Web page edit records:
◇ ◇ ◇ ◇
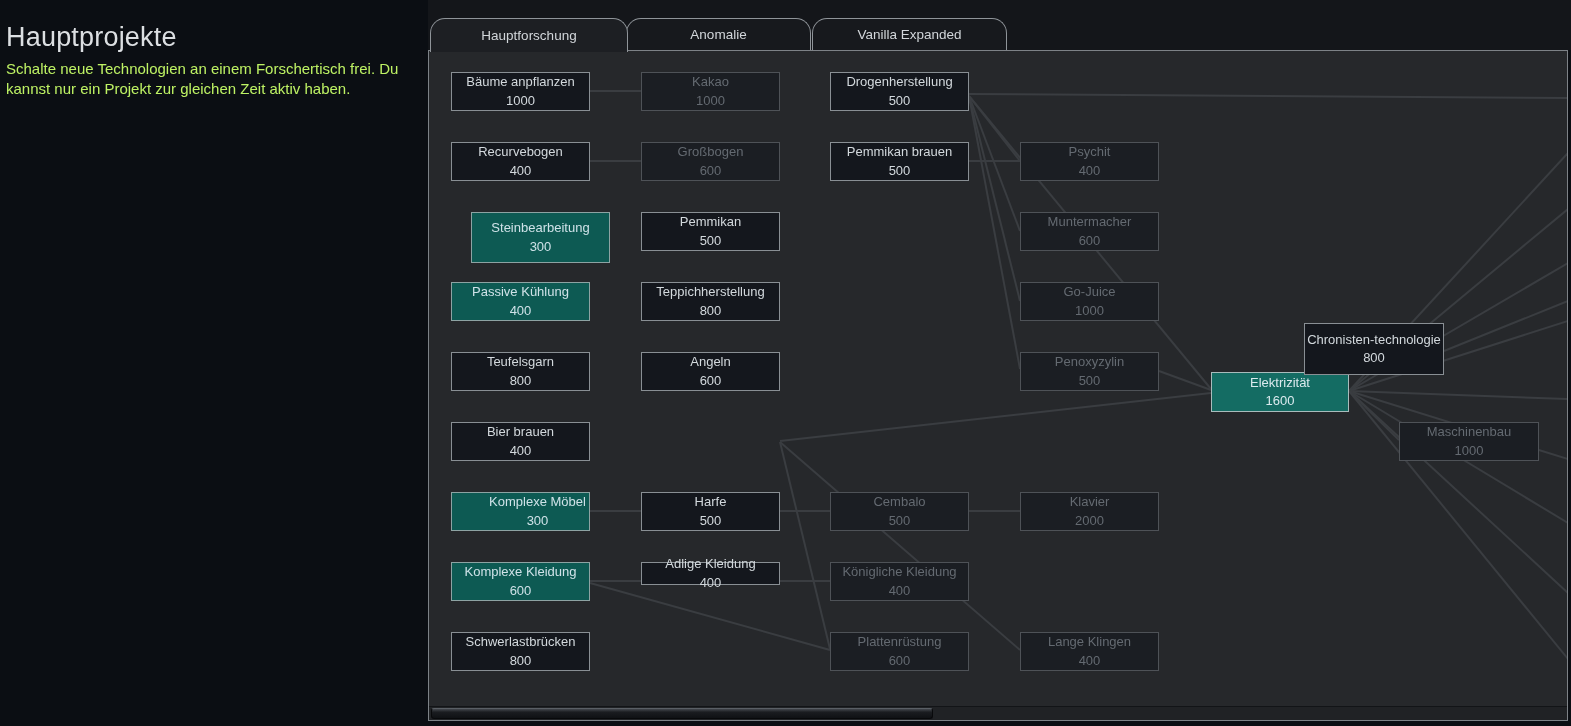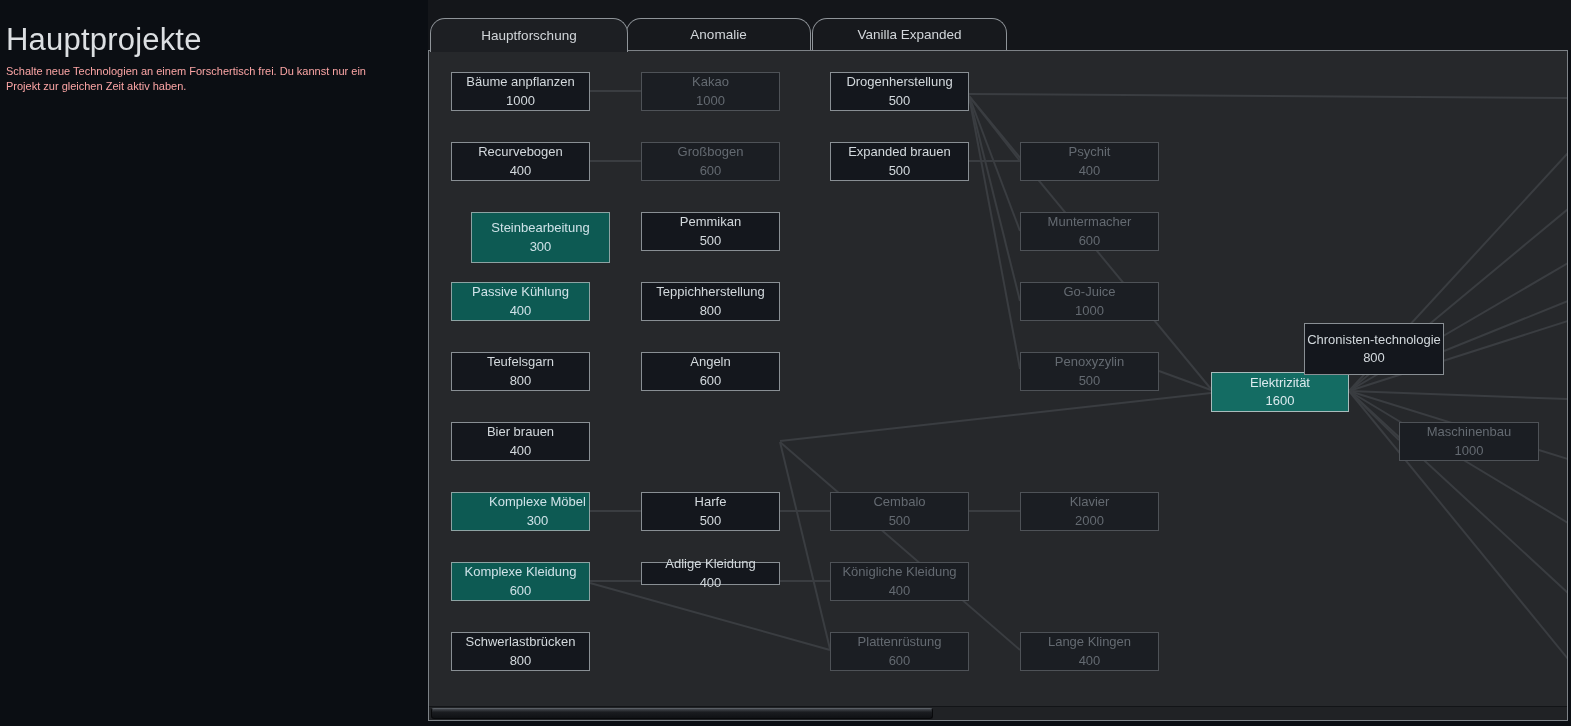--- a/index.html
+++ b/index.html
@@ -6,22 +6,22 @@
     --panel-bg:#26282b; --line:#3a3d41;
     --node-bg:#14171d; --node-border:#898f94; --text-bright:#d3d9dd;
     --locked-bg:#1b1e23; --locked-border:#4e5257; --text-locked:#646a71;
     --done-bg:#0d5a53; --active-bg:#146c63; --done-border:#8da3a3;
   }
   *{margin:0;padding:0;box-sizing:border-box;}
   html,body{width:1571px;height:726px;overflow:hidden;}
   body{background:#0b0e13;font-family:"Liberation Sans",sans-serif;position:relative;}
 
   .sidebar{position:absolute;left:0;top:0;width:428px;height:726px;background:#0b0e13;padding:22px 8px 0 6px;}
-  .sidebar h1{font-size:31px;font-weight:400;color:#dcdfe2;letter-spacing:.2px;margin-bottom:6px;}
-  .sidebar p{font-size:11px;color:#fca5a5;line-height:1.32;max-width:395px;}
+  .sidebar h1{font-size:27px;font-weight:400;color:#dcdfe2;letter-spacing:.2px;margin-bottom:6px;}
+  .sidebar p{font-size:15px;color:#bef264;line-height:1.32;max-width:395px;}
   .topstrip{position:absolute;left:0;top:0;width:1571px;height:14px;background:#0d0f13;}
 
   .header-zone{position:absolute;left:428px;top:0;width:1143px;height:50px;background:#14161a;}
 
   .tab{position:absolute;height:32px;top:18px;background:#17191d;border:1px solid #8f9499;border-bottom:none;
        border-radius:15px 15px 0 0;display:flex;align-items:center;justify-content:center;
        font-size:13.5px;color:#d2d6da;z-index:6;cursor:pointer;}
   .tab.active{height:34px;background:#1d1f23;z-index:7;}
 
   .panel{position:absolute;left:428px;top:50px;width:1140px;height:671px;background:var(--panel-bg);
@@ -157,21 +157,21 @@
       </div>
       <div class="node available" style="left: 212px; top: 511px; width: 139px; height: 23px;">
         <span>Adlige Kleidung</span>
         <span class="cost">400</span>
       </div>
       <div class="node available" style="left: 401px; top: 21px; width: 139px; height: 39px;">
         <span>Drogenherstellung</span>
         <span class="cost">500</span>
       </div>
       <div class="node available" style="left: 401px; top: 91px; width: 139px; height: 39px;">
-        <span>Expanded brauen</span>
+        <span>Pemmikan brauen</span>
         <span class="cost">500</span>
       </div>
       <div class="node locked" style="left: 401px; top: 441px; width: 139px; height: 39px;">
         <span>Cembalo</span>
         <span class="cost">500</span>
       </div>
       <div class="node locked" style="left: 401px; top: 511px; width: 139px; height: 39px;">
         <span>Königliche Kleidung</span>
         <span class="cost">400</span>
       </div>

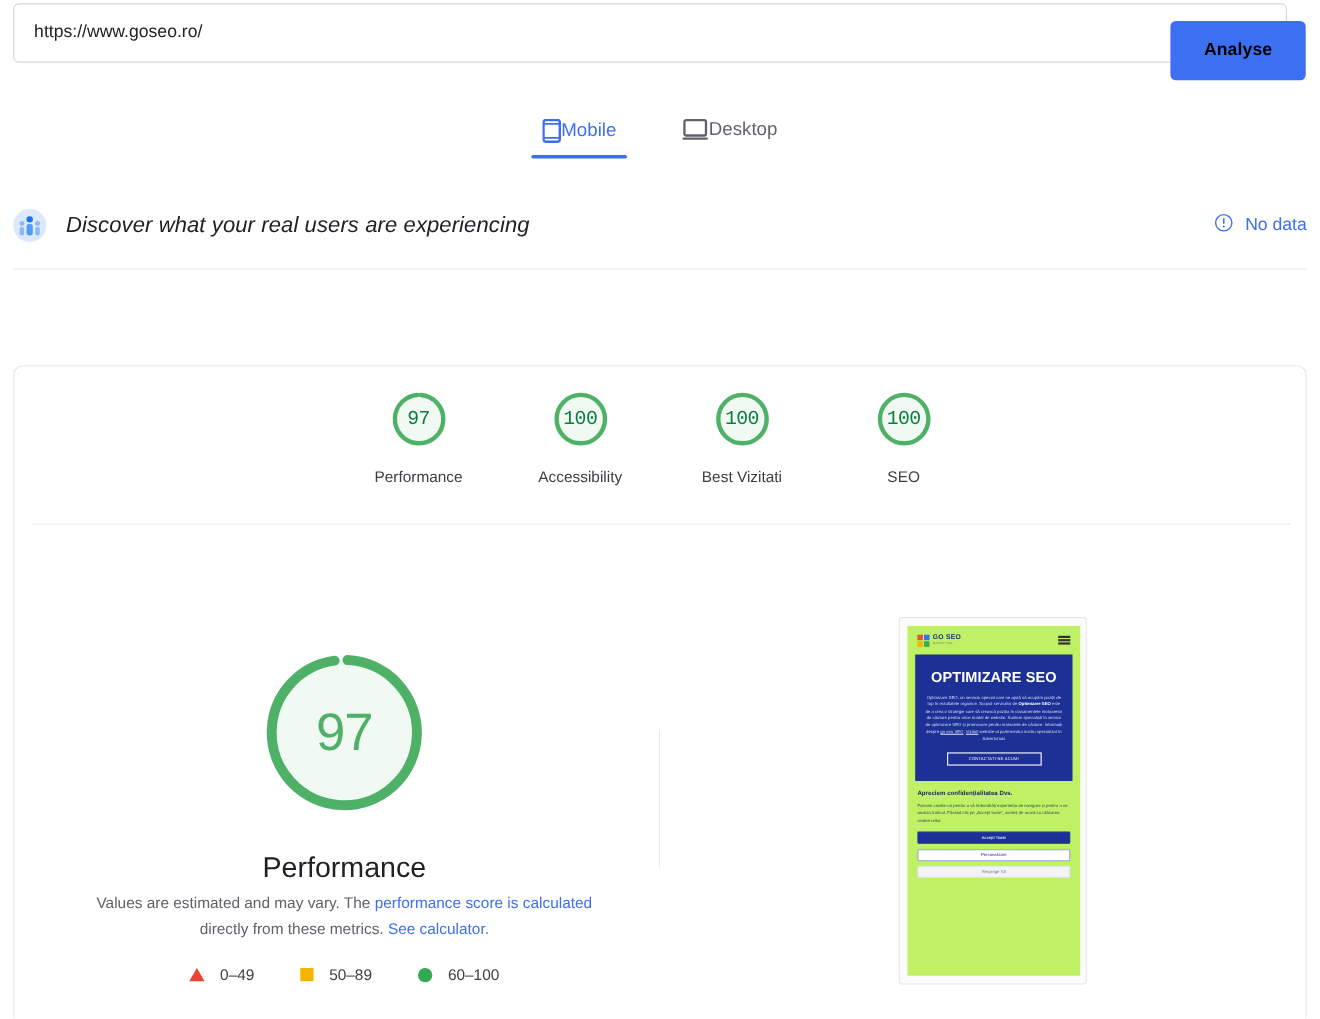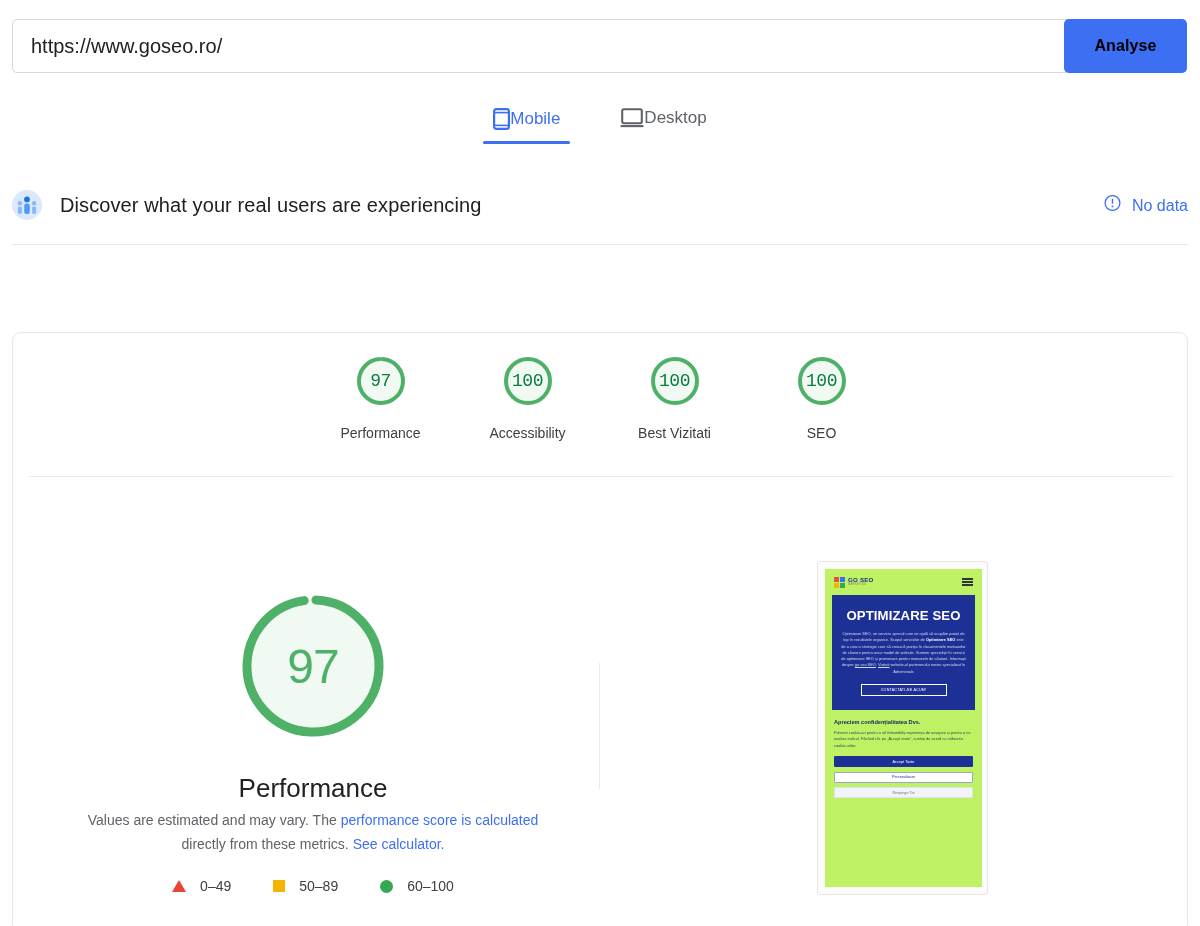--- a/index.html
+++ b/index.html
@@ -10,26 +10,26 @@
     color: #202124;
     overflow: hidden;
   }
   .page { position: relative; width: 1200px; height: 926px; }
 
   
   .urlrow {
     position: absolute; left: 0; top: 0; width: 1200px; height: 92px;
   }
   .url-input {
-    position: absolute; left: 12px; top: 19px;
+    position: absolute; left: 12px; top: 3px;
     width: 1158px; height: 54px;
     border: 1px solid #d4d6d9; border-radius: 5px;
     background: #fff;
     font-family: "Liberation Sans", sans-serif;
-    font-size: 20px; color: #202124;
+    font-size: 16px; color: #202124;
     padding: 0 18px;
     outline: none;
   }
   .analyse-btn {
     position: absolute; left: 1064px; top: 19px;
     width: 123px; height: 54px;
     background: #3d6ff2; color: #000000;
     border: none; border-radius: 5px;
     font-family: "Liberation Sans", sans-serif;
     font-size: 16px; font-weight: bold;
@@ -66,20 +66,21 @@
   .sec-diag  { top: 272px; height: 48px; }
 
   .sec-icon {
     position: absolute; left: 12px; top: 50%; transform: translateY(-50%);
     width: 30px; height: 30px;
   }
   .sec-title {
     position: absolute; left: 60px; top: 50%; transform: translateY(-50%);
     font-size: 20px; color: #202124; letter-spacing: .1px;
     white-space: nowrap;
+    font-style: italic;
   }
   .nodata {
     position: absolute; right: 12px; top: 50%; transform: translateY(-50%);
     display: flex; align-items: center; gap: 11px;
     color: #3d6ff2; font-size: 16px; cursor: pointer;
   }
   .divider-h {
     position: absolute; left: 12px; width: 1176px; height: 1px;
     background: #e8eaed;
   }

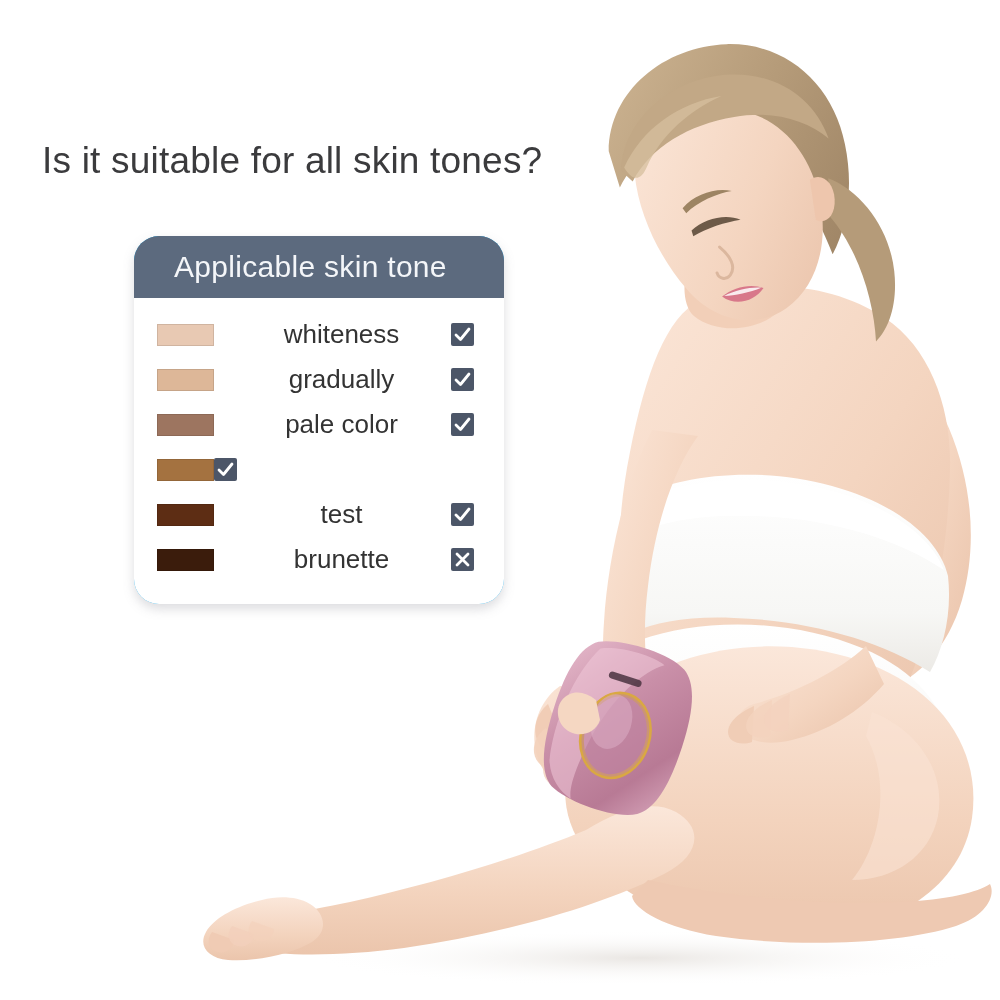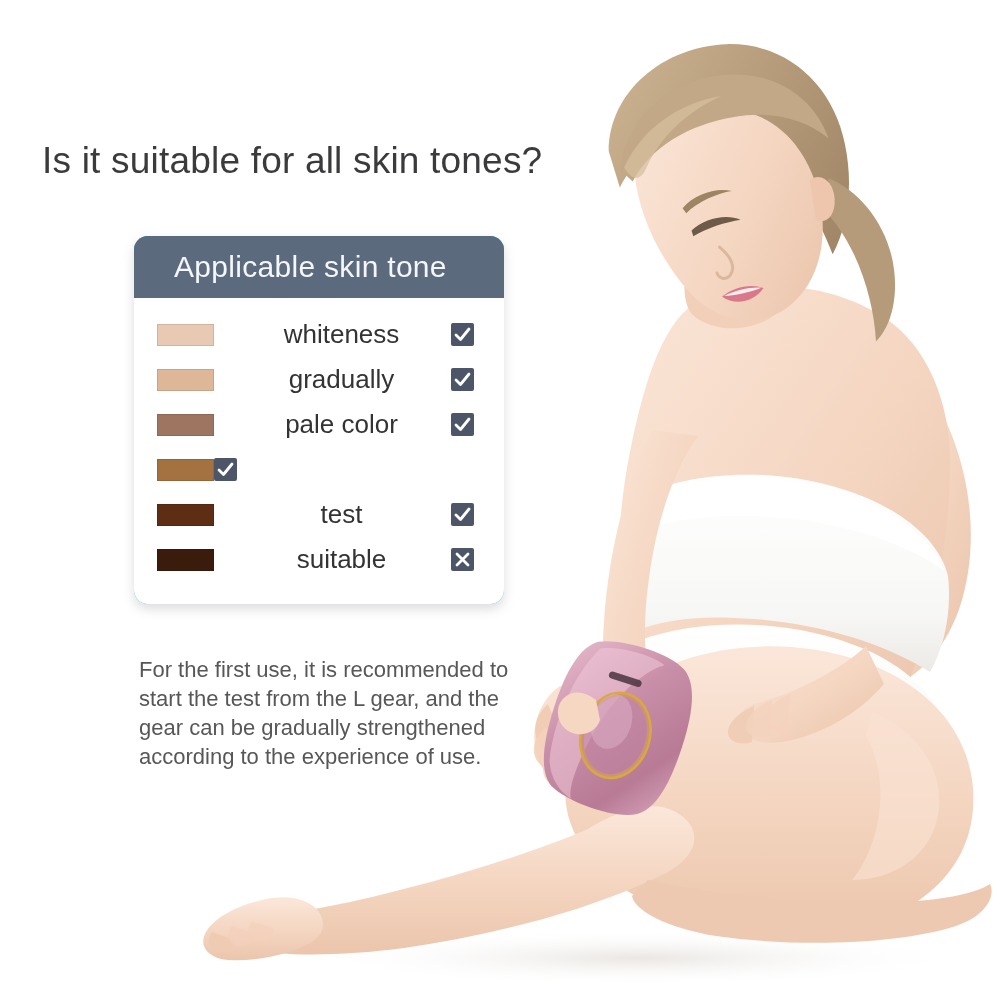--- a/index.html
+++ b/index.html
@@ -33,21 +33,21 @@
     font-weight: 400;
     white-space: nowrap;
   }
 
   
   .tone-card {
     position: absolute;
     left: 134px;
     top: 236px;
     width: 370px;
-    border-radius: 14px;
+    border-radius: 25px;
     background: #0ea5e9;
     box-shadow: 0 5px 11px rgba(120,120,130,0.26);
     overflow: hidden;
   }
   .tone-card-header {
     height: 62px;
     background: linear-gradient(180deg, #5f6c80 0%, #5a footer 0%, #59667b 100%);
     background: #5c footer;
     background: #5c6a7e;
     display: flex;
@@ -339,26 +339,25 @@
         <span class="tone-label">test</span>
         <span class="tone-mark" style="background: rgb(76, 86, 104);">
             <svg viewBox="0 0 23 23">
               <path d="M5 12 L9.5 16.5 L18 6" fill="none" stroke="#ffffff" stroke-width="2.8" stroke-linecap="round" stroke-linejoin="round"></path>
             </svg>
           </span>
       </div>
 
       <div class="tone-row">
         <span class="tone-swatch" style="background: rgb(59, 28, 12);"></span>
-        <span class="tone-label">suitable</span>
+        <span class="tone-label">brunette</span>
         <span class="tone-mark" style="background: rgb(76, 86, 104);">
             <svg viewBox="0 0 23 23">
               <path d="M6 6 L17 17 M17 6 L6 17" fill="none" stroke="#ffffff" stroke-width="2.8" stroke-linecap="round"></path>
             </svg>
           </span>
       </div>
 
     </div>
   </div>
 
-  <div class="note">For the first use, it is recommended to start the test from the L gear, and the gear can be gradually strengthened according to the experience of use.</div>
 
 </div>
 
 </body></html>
◇ ◇ ◇ ◇
# [PROBLEM STATEMENT]
Looking at the entries above, state the number of lines that contain "ffffff" and add nothing more.

# [OUTPUT OF THE TASK]
2